Bolt stayed in the Marine Corps until 1962, serving as an analyst and instructor in his later career, before retiring and earning a Juris Doctor degree from the University of Florida. He subsequently settled down in Florida and began a private real estate law practice; he continued to be active in law until 1991. He died from leukemia in 2004.

==Early years==
John Bolt was born on 19 May 1921 in Laurens, South Carolina, to Thomas Crews Bolt and Emma Bruce Bolt (née Bagwell). John had a younger brother, Bruce. In 1924 the family moved to Sanford, Florida. In his youth, John Bolt gained the nickname "Jack" from his friends and family. His family was poor and he was for the most part responsible for providing his own clothes and social expenses from the time he was ten years old. He worked several part-time jobs, at one point working 30 to 40 hours a week at a local creamery in addition to attending school. He also enrolled in the Boy Scouts, eventually attaining the rank of Star Scout.

In June 1939, Bolt began attending Seminole High School. Described as modest and hardworking by his high school classmates, he was elected class president in his final two years in school.

Bolt attended the University of Florida, majoring in accounting and meeting most of the costs himself using money that he had saved while working through high school. He joined Phi Eta Sigma, an honor society and professional fraternity, and Alpha Tau Omega, a social fraternity. In 1941, his brother Bruce also enrolled at Florida, straining the family's expenses; John dropped out after his second year so that his brother could complete his degree. Bolt enlisted in the Marine Corps Reserve in April 1941 to train as a pilot, but deferred his training when the Marine Corps offered him the chance to finish college and attend law school, paying him USD500 a year to do so.

==World War II==
Bolt left for basic training in June 1941. Though he intended to join the US Marine Corps, he signed up for the US Navy Flight Training Program, which would allow him to fly for the Marines. On completion of his basic training in November 1941, he was selected as a pilot, and moved to Naval Air Station Atlanta, Georgia in February 1942. He was placed on active duty just before the attack on Pearl Harbor and the United States' entry into World War II. Completing his initial pilot training and transferring to Naval Air Station Jacksonville, Florida for the next phase, he started flight training in the SNJ Texan. He also qualified to fly in the N3N Canary trainer aircraft. His final phase of flight lessons occurred in Naval Air Station Miami in Miami, Florida, where he flew the Grumman F3F, a biplane which was the navy's most advanced trainer at the time. Bolt completed this training on 18 July 1942, and was commissioned as a second lieutenant in the U.S. Marine Corps, receiving his aviator wings that day as well.
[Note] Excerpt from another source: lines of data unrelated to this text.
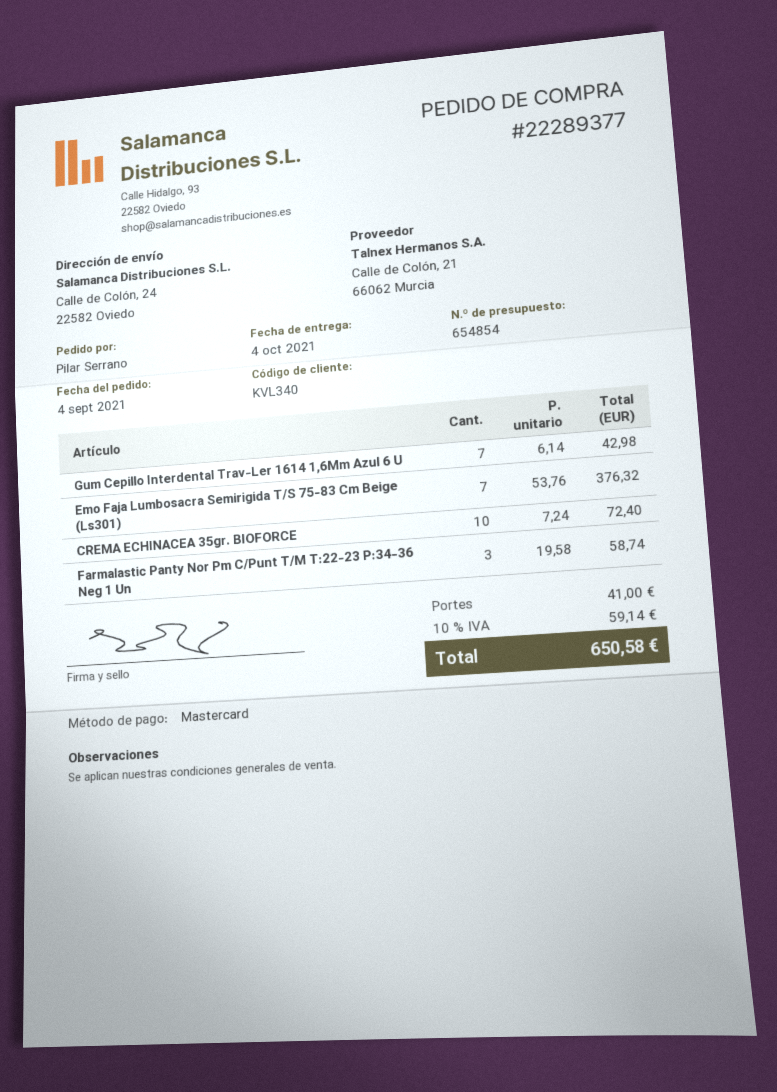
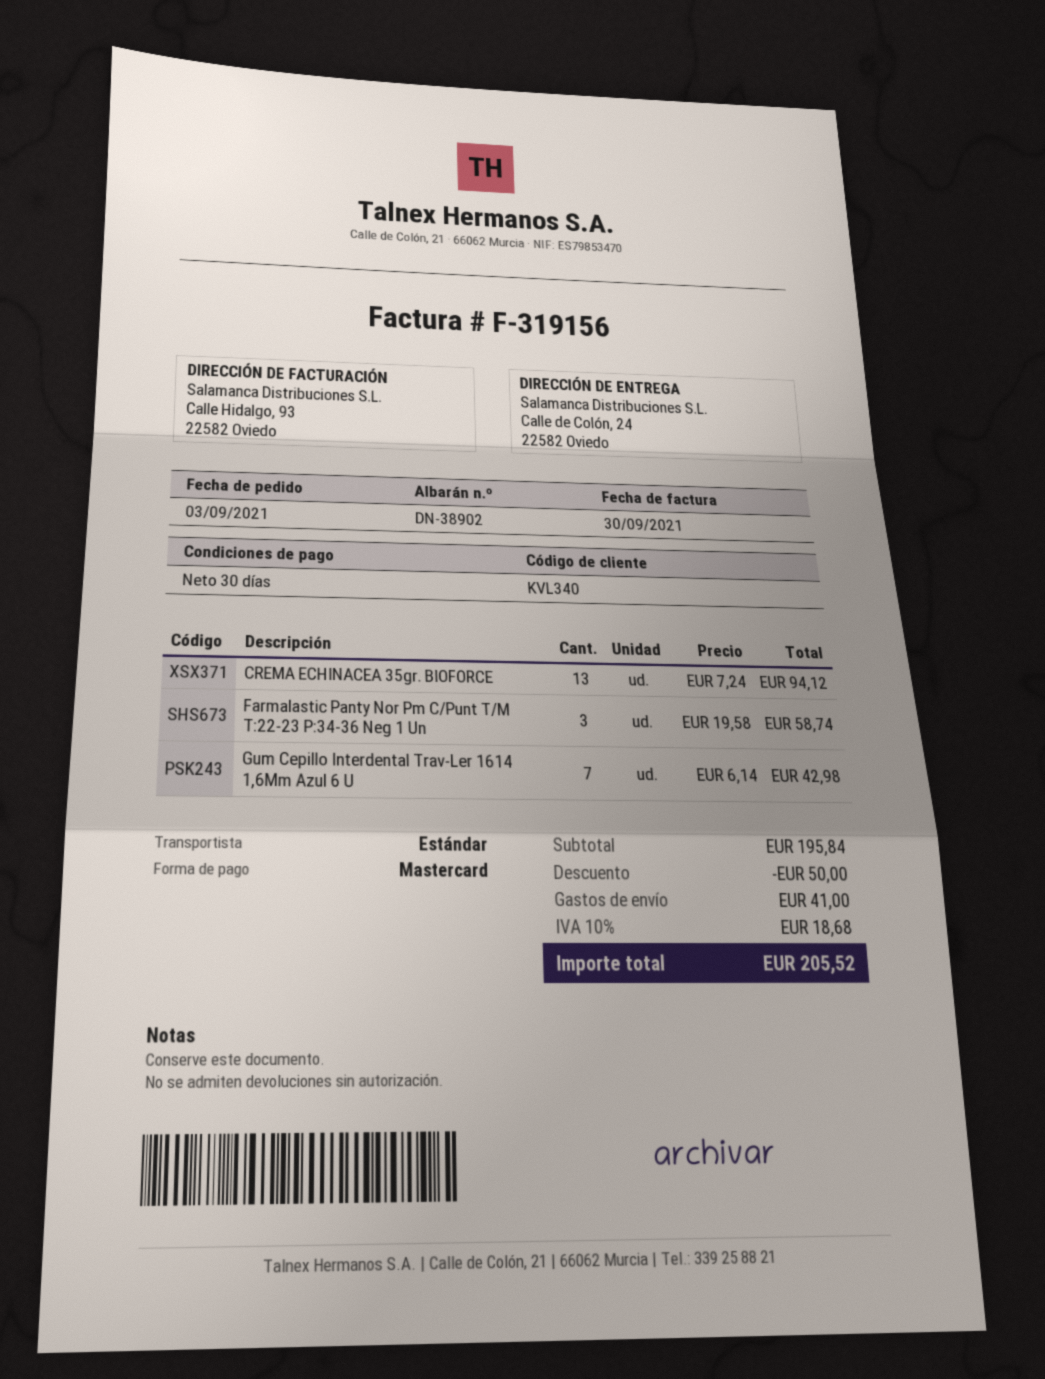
order date: 2021-09-04 -> 2021-09-03
Emo Faja Lumbosacra Semirigida T/S 75-83 Cm Beige (Ls301): 7 x 53.76 = 376.32 -> none
CREMA ECHINACEA 35gr. BIOFORCE: 10 x 7.24 = 72.40 -> 13 x 7.24 = 94.12
discount: none -> 50.00
tax: 10% = 59.14 -> 10% = 18.68
total: 650.58 -> 205.52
Around this time, Bolt began dating Dorothy E. Wiggins, whom he knew from Sanford. The two married after two years of dating, and they eventually had two children together, Robert and Barbara. Years later, during the Korean War, Bolt had the words "Darling Dottie" stencilled on the side of his North American F-86 Sabre jet as a tribute to his wife.

After commissioning, Bolt was assigned as a cadet training instructor, training aviation cadets at Naval Air Station Jacksonville and at Naval Auxiliary Air Station Green Cove Springs, Florida, until December 1942, when the unit was deactivated. Until May 1943 he was trained on the F4F Wildcat, a carrier-based aircraft, in preparation for movement to a front-line combat unit. Over the next few months, Bolt was stationed at Naval Air Station Glenview in Glenview, Illinois, where he trained for 60 hours aboard the paddlewheel aircraft carrier USS Wolverine. After qualifying to operate carrier-based aircraft, he was assigned to Marine Corps Air Station Miramar in San Diego, California, until June 1943, when he and his class departed for the Pacific Theater aboard the USS Rochambeau.

===Formation of VMF-214===
On his way to the front lines, Bolt traveled to a number of islands as the Rochambeau stopped at New Caledonia and New Hebrides to avoid Japanese submarines. Upon arrival at Espiritu Santo, Bolt was placed in a pool of new officers who were intended to replace casualties in several squadrons. Casualties at this time proved to be less than expected, so the replacement pool was used to form a new squadron. The new unit was designated VMF-214, and became known as the "Black Sheep" because its pilots had originally not been assigned to a squadron. Under the command of Major Pappy Boyington, the unit was equipped with F4U Corsairs. Moved after several months to the Russell Islands, they were ready for combat by 13 September. Bolt flew the aircraft every chance he got, and although new to the war in the Pacific, Bolt had over 700 hours flying in the F4U Corsair by September, more than many combat pilots accrued in two combat tours.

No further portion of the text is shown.